Please stop using ifconfig. It was obsolete 10 years ago, and has this lovely bug that will never be fixed that it does not show more than 1 IPv4 address on a given interface. The command you want to use these days is ip addr show
(the "show" part can be left off if you're not supplying any additional parameters).
So the problem here is that you guys weren't clear on which API version you were using. The old v3 deprecated API does support the
private_ip: true
setting, but the new linode_v4 api does NOT support this feature. So I think you're still in the same boat of having to reboot the VM to add the private IP address.
@toshiba-it The v4 REST API does support private_ip
. The original issue that I came across was because I was using the ansible module for linode and it doesn't contain many properties which are supported in the v4 REST api. Hope Linode team would update Ansible module soon so that I don't need to use lengthy uri
module in Ansible to achieve what I want.
@deanmax,
Can to post an example where it works? I tried doing:
- name: Create Linode
linode_v4:
access_token: "{{ token }}"
authorized_keys: "{{ ssh_keys }}"
label: "{{ linode }}"
region: "{{ region }}"
type: "{{ type }}"
image: "{{ image }}"
root_pass: "{{ password }}"
private_ip: true
group: lweb_group
tags: lweb_group
state: present
register: my_linode
and it bombs out saying it doesn't support that private_ip keyword.

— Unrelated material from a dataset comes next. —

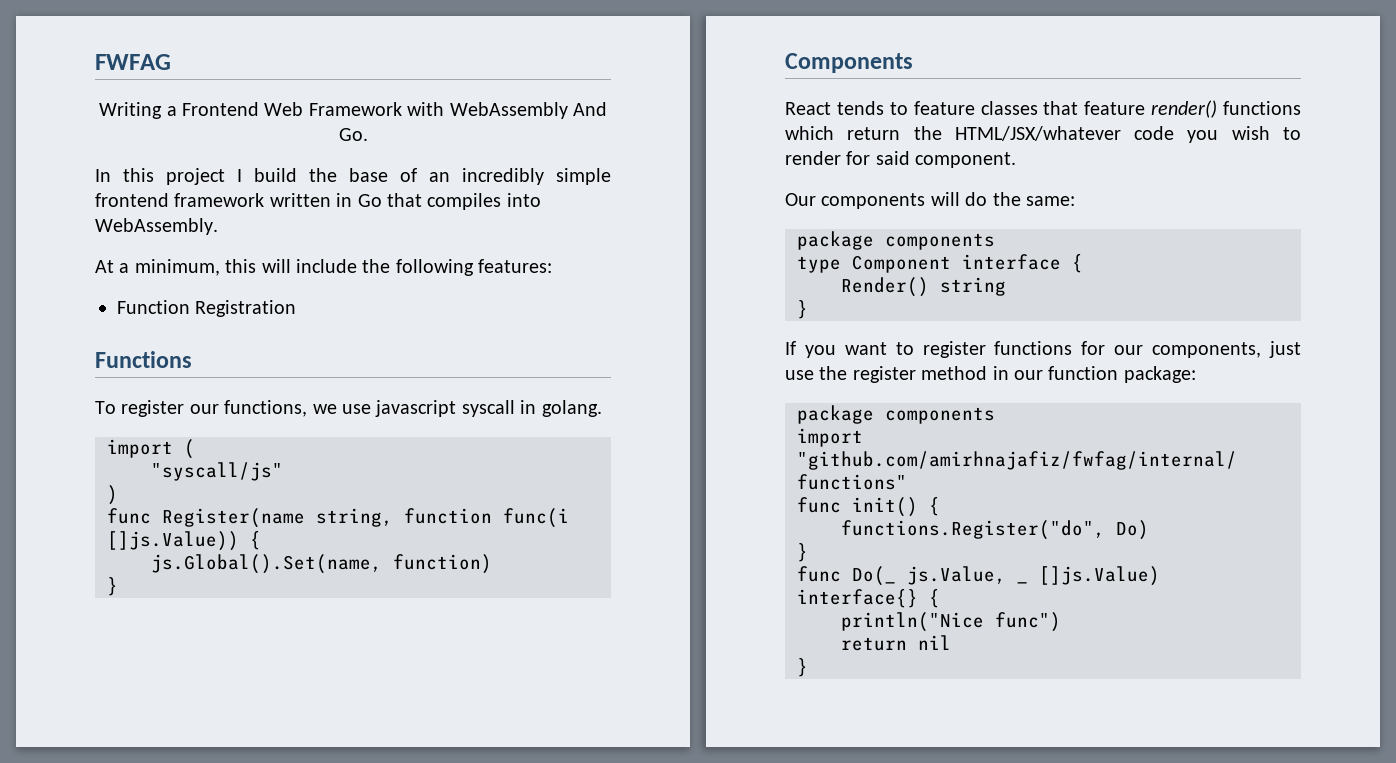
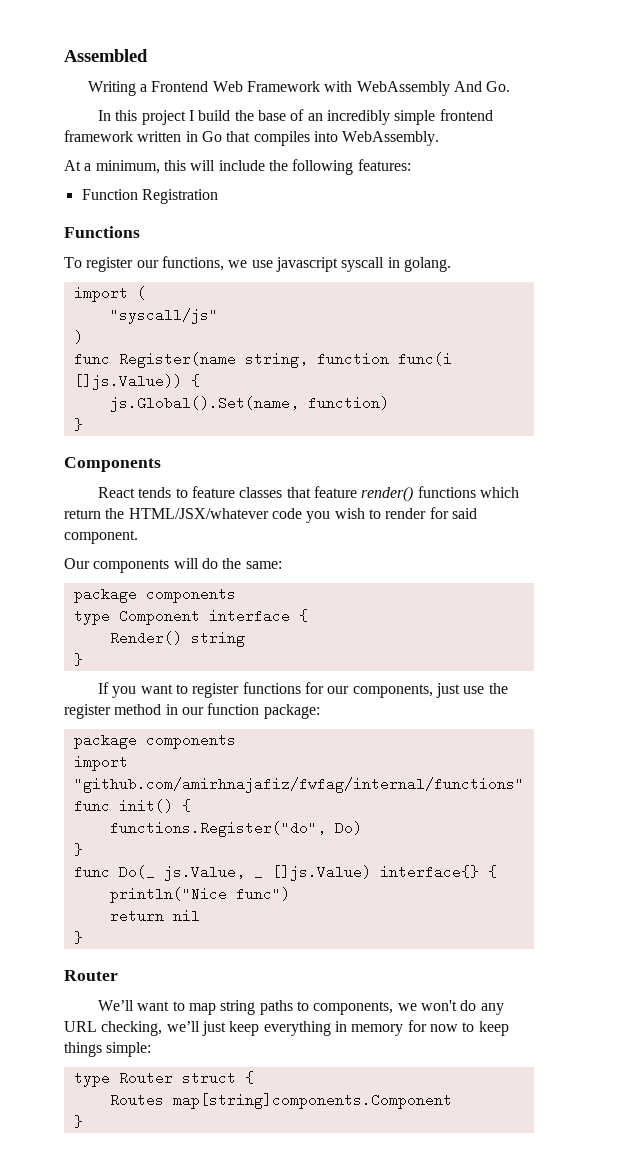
[95,54,171,70] FWFAG -> [64,49,148,62] Assembled
(808, 667) none -> [64,970,118,981] [98,1000,504,1015] [64,1020,509,1036] [64,1042,152,1057] [73,1071,254,1087] [109,1093,452,1109] [73,1115,83,1128] // Router // We’ll want to map string paths to components, we won't do any URL checking, we’ll just keep everything in memory for now to keep things simple: // type Router struct { // Routes map[string]components.Component // }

So what I've come up with is a small task file (which I include into my main.yml playbook, but I can call with a small wrapper playbook for testing, which looks like this:
- name: "Find existing Linode(s)"
command:
cmd: "linode-cli linodes list --json --suppress-warnings"
register: found_linodes
ignore_errors: true
changed_when: false
delegate_to: localhost
# Show what we got back
- name: Show Linodes to check
debug:
msg: "Linode ID: {{ item.id }} Label: {{ item.label }} Num ipv4: {{ (item.ipv4)|length }}"
with_items: "{{ (found_linodes.stdout|from_json) }}"

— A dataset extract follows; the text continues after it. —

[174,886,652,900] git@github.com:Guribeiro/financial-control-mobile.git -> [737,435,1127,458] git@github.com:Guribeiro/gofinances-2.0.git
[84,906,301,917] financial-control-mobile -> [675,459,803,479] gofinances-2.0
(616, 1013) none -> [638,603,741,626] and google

# Only run this block when a linode doesn't have a private IP yet.
- name: Add private IP via linode-cli
delegate_to: localhost
command:
cmd: "linode-cli networking ip-add --json --suppress-warnings --type ipv4 --public false --lino\
de_id {{ item.id }}"
with_items: "{{ (found_linodes.stdout|from_json) }}"
when: (item.ipv4)|length == 1
But I really feel like the first task should be replaced by dynamic inventory of my ansible linodes, etc. It's been hard wrapping my brain around Ansible conventions and knowing when to do stuff, and when to not bother.
I really feel like my first task up there is wrong, and how I'm using the output is a hack, but it does work. Suggestions welcome!
You should now look at the linode.cloud.instance Ansible module to help build stuff. It's better than the old linode_v4 ansible module.
https://github.com/linode/ansible_linode
And it's better, but still not perfect. Needs more examples/tutorials. And building node balancers still sucks because I'm dumb and can't figure out how to loop over a fact to add a variable number of nodes to a nodebalancer config.